··· EXERCISE MATERIAL

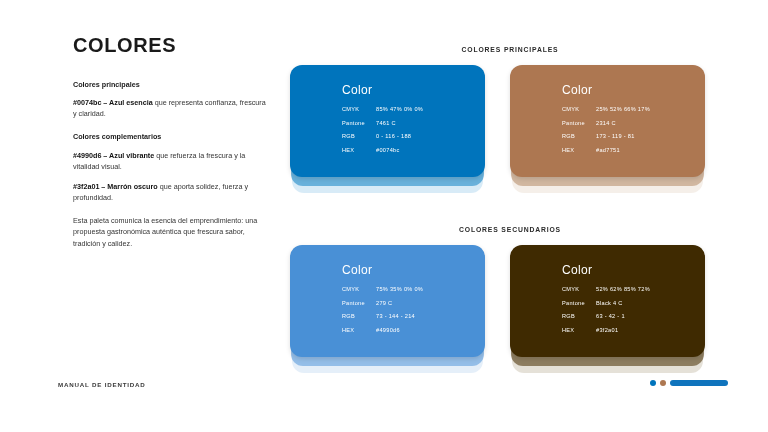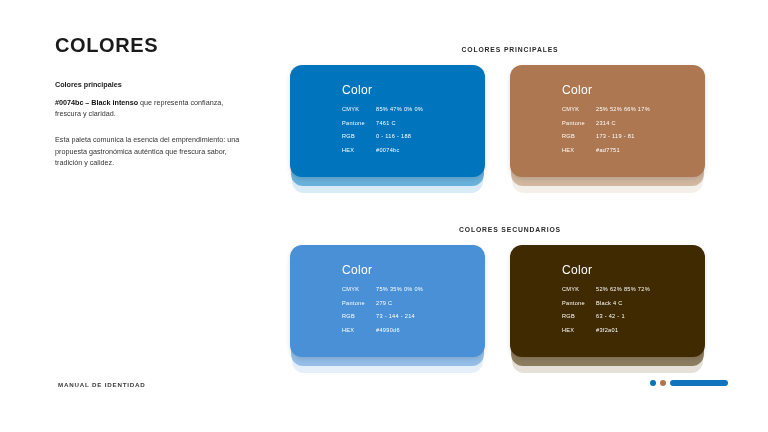--- a/index.html
+++ b/index.html
@@ -18,7 +18,7 @@
   
   .left-col {
     position: absolute;
-    left: 55px;
+    left: 73px;
     top: 34px;
     width: 195px;
   }

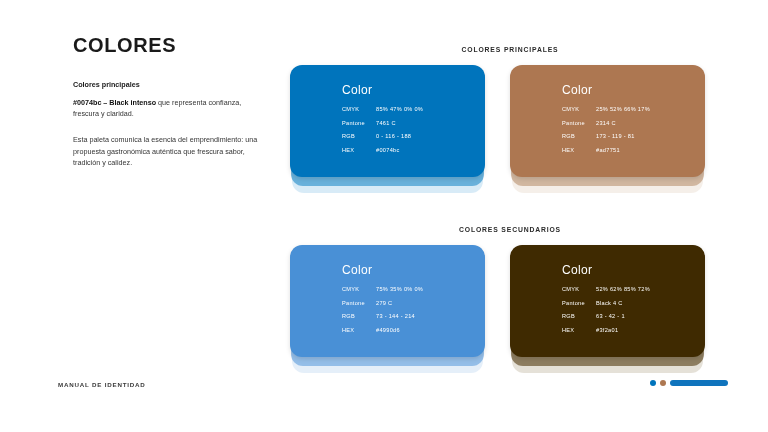--- a/index.html
+++ b/index.html
@@ -171,7 +171,7 @@
   <div class="body-block">
     <div class="sub-head">Colores principales</div>
 
-    <p class="para"><b>#0074bc – Black intenso</b><span> que representa confianza, frescura y claridad.</span></p>
+    <p class="para"><b>#0074bc – Azul esencia</b><span> que representa confianza, frescura y claridad.</span></p>
 
 
     <div class="spacer-sm"></div>

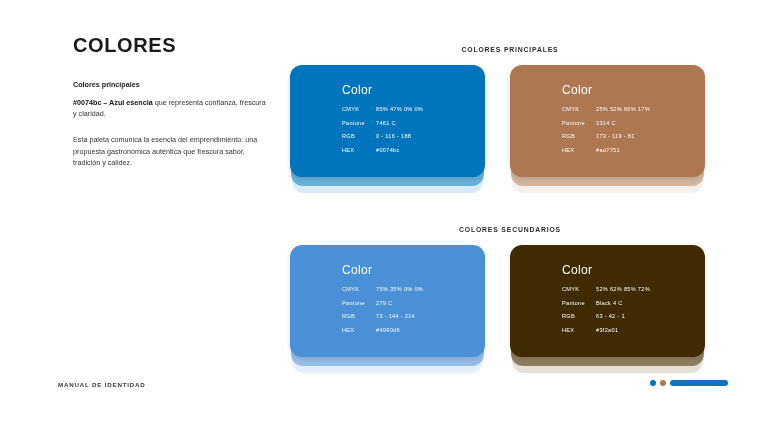--- a/index.html
+++ b/index.html
@@ -176,6 +176,7 @@
 
     <div class="spacer-sm"></div>
 
+    <div class="sub-head">Colores complementarios</div>
 
 
 

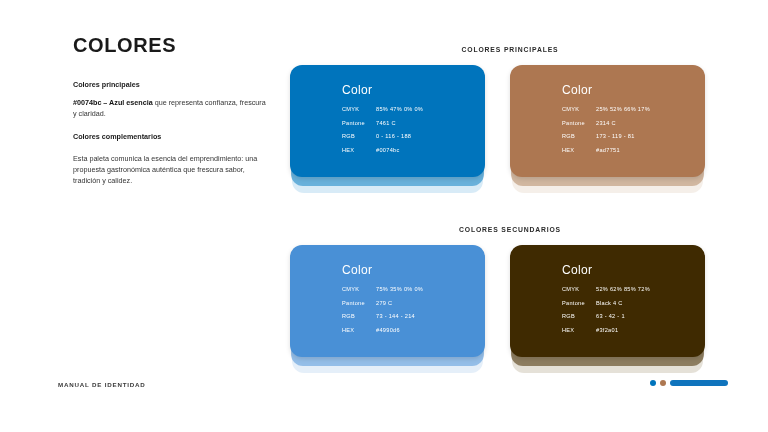--- a/index.html
+++ b/index.html
@@ -178,6 +178,7 @@
 
     <div class="sub-head">Colores complementarios</div>
 
+    <p class="para"><b>#4990d6 – Azul vibrante</b><span> que refuerza la frescura y la vitalidad visual.</span></p>
 
 
     <div class="spacer-sm"></div>

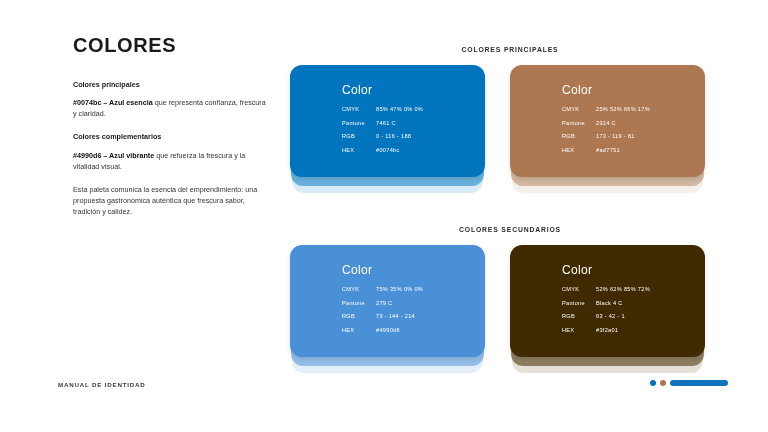--- a/index.html
+++ b/index.html
@@ -180,6 +180,7 @@
 
     <p class="para"><b>#4990d6 – Azul vibrante</b><span> que refuerza la frescura y la vitalidad visual.</span></p>
 
+    <p class="para"><b>#3f2a01 – Marrón oscuro</b><span> que aporta solidez, fuerza y profundidad.</span></p>
 
     <div class="spacer-sm"></div>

······

WHAT IS REQUIRED: Output only the lines from the line that contains "-171,7 +171,7 @@" through the end of the material, both ends included, and skip every picture.

SOLUTION FOR THIS TASK:
@@ -171,7 +171,7 @@
   <div class="body-block">
     <div class="sub-head">Colores principales</div>
 
-    <p class="para"><b>#0074bc – Black intenso</b><span> que representa confianza, frescura y claridad.</span></p>
+    <p class="para"><b>#0074bc – Azul esencia</b><span> que representa confianza, frescura y claridad.</span></p>
 
 
     <div class="spacer-sm"></div>

--- a/index.html
+++ b/index.html
@@ -176,6 +176,7 @@
 
     <div class="spacer-sm"></div>
 
+    <div class="sub-head">Colores complementarios</div>
 
 
 

--- a/index.html
+++ b/index.html
@@ -178,6 +178,7 @@
 
     <div class="sub-head">Colores complementarios</div>
 
+    <p class="para"><b>#4990d6 – Azul vibrante</b><span> que refuerza la frescura y la vitalidad visual.</span></p>
 
 
     <div class="spacer-sm"></div>

--- a/index.html
+++ b/index.html
@@ -180,6 +180,7 @@
 
     <p class="para"><b>#4990d6 – Azul vibrante</b><span> que refuerza la frescura y la vitalidad visual.</span></p>
 
+    <p class="para"><b>#3f2a01 – Marrón oscuro</b><span> que aporta solidez, fuerza y profundidad.</span></p>
 
     <div class="spacer-sm"></div>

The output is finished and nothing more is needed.